A partir de finales de los sesenta, ese ambiente fue indisociable de la televisión y de sus nuevas formas de fama, una mutación que también asoma en Érase una vez en Hollywood… (2019), en la que Quentin Tarantino logra un maravilloso homenaje a aquel tiempo a caballo entre décadas, verdadero punto de inflexión en la vida de Hollywood. Pese a su cercanía geográfica, el Valle casi siempre fue ignorado. Solo directores como Steven Spielberg supieron ver su fotogenia: situó E. T. en el vecindario de Sunland-Tujunga. Anderson, en cambio, escribió una vez que de niño recreaba en su cabeza las película llevándolas a su propia épica y que, por eso, cuando veía Lawrence de Arabia no imaginaba el desierto, sino el infinito Ventura Boulevard.
‘Puro vicio’ representa el ocaso de la California feliz que terminó con la matanza de los Manson
En Punch-Drunk Love (Embriagado de amor, 2002), Anderson se aventuró de nuevo en ese paisaje de los márgenes de Hollywood. Entonces se trataba de un horizonte de concesionarios de coches y naves industriales, una zona inhóspita del Valle en la que el cineasta situaba una historia de amor cuyo inesperado romanticismo se bañaba en ese cielo rosa-azul tan propio de la ciudad de los sueños rotos. El patetismo del personaje que interpretaba Adam Sandler entronca con ese gusto del director de Pozos de ambición (2007), The Master (2012) y El hilo invisible (2017) por los personajes desubicados a los que solo el amor redime.

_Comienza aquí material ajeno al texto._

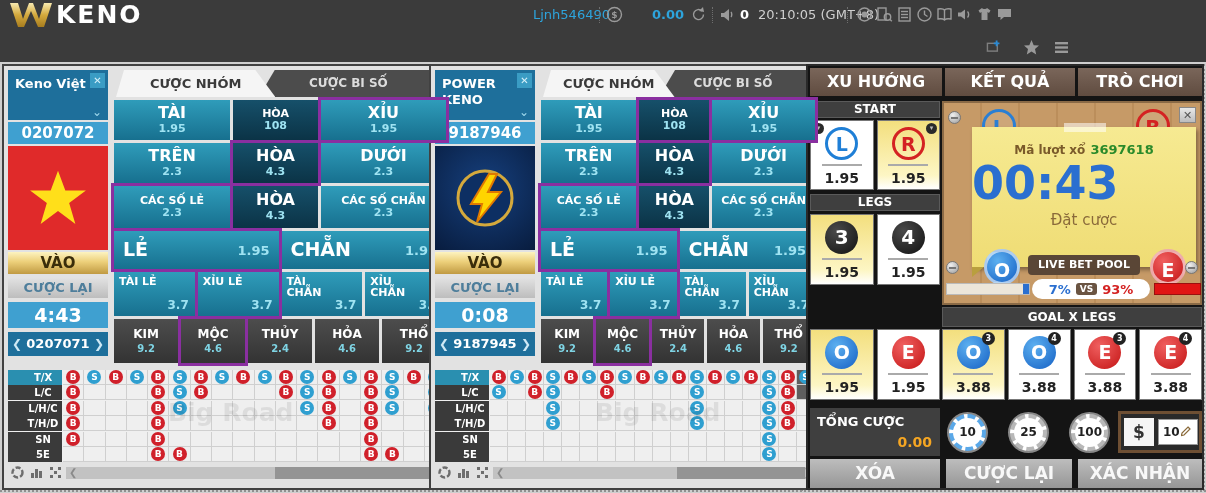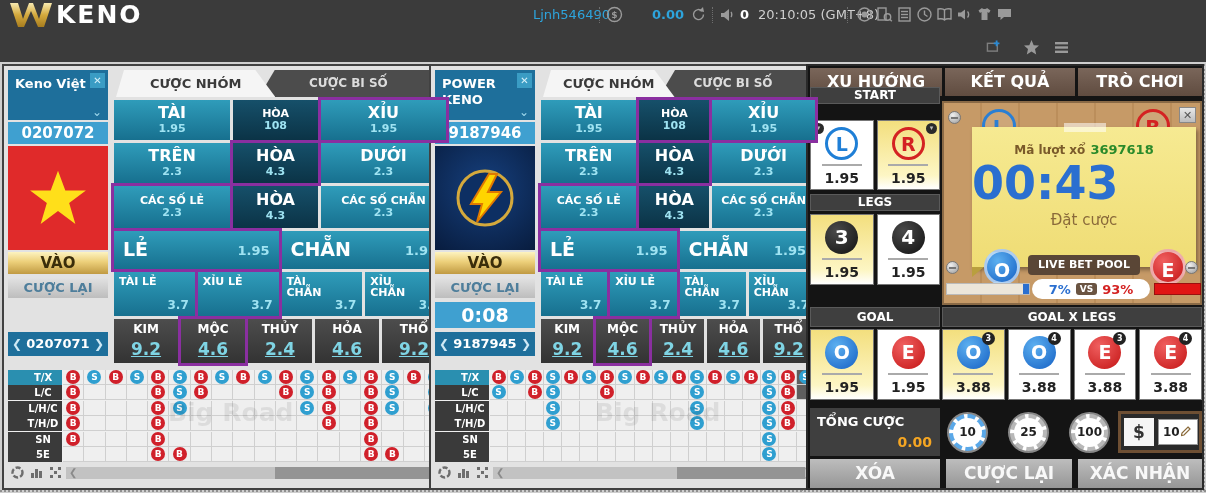"START" div.rhdr { top: 21px -> 35px }
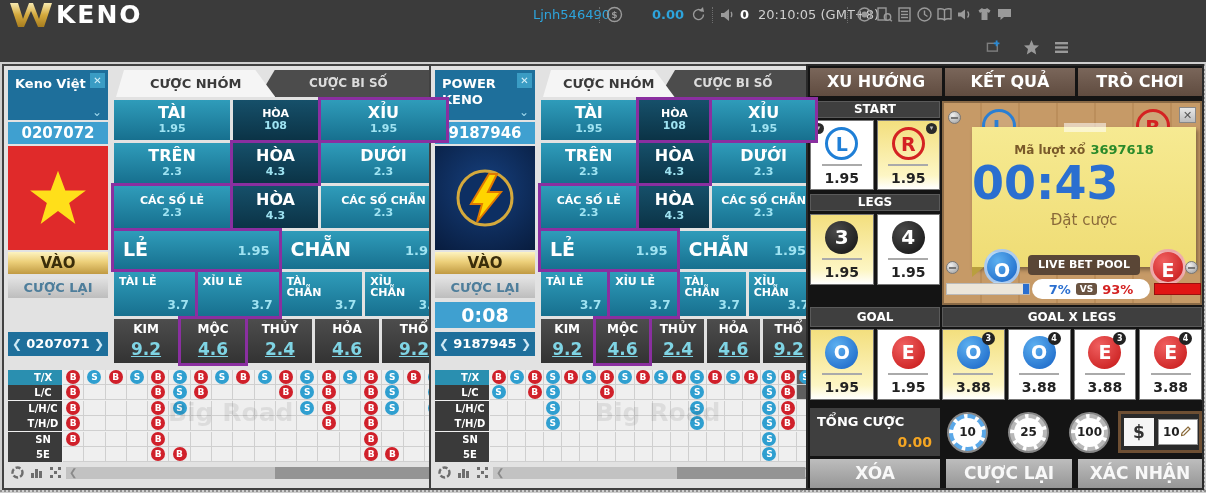"4:43" div.timer { html: none -> <div>4:43</div> }
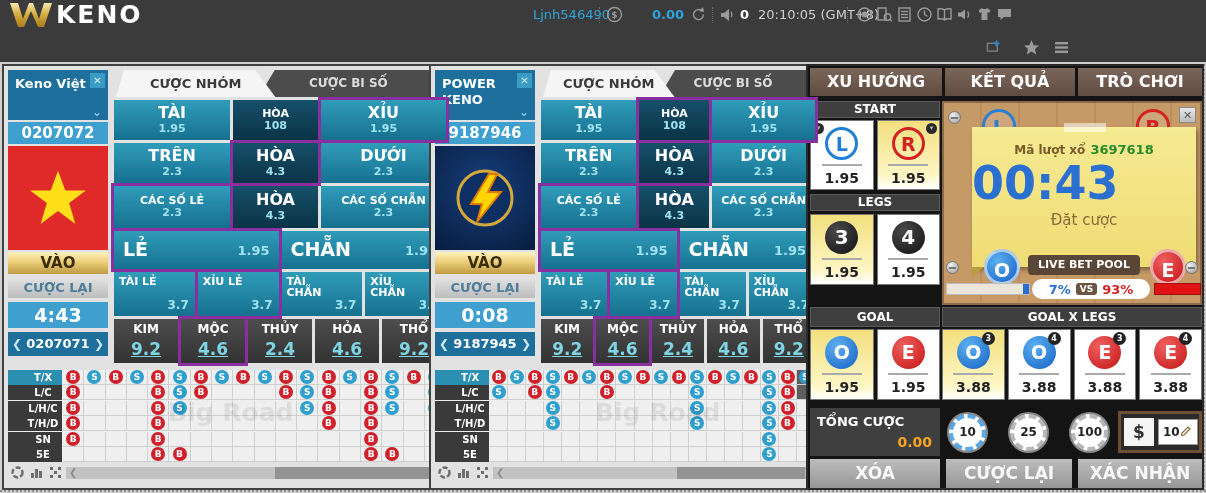"GOAL" div.rhdr { html: <div>GOAL</div> -> none }
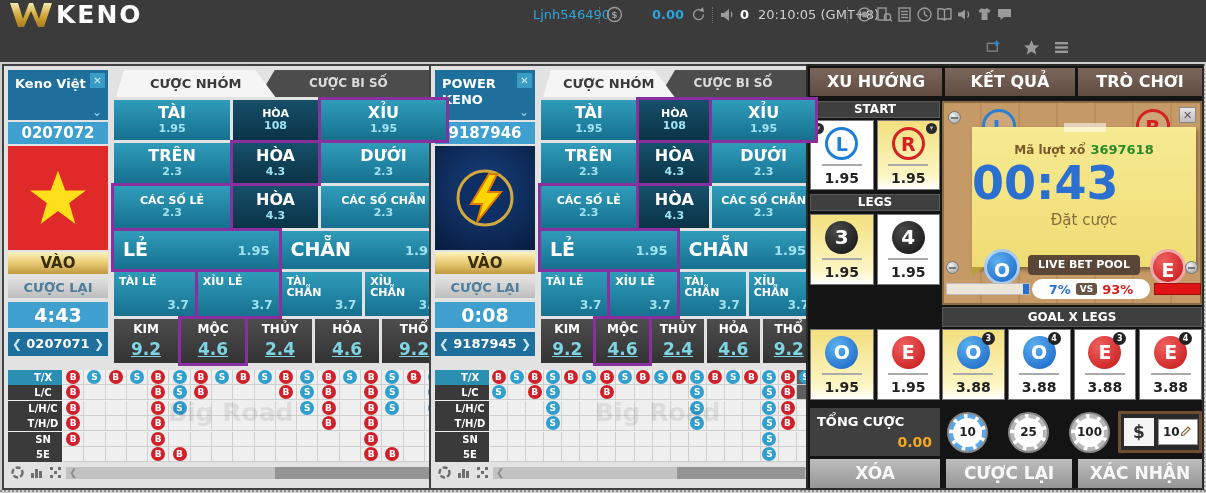"9.2" .r5 .bodds { font-size: 17px -> 10px; text-decoration: underline -> none }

La última vez, antes de Licorice Pizza, en que Los Ángeles se convirtió en su plató fue en 2014 con la adaptación de la novela de Thomas Pynchon Puro vicio. Más que ninguna otra, esta película rodada en la plácida zona de Manhattan Beach captura el aire crepuscular de una ciudad asaltada por nuevos terremotos. Protagonizada por Joaquin Phoenix, Puro vicio representa el fin del viejo Hollywood, con sus detectives privados a lo Philip Marlowe y Sam Spade, desplazados de las calles por los nuevos y robóticos policías de la nueva era televisiva. La historia se sitúa en plena resaca de la contracultura, en la encrucijada donde termina la película de Tarantino. Dentro de un coche en la ciudad de las mil autopistas, con el coro de la segunda y espectacular banda sonora que Jonny Greenwood creó para el cineasta, sus personajes representan el ocaso de la California feliz y relajada que quedó hecha añicos con la cruenta matanza de la familia Manson en el 10050 de Cielo Drive, a 15 kilómetros escasos — o unos 20 minutos, salvo en hora punta— del Valle de San Fernando.
‘Licorice Pizza’. Paul Thomas Anderson. Estrenada este viernes en cines.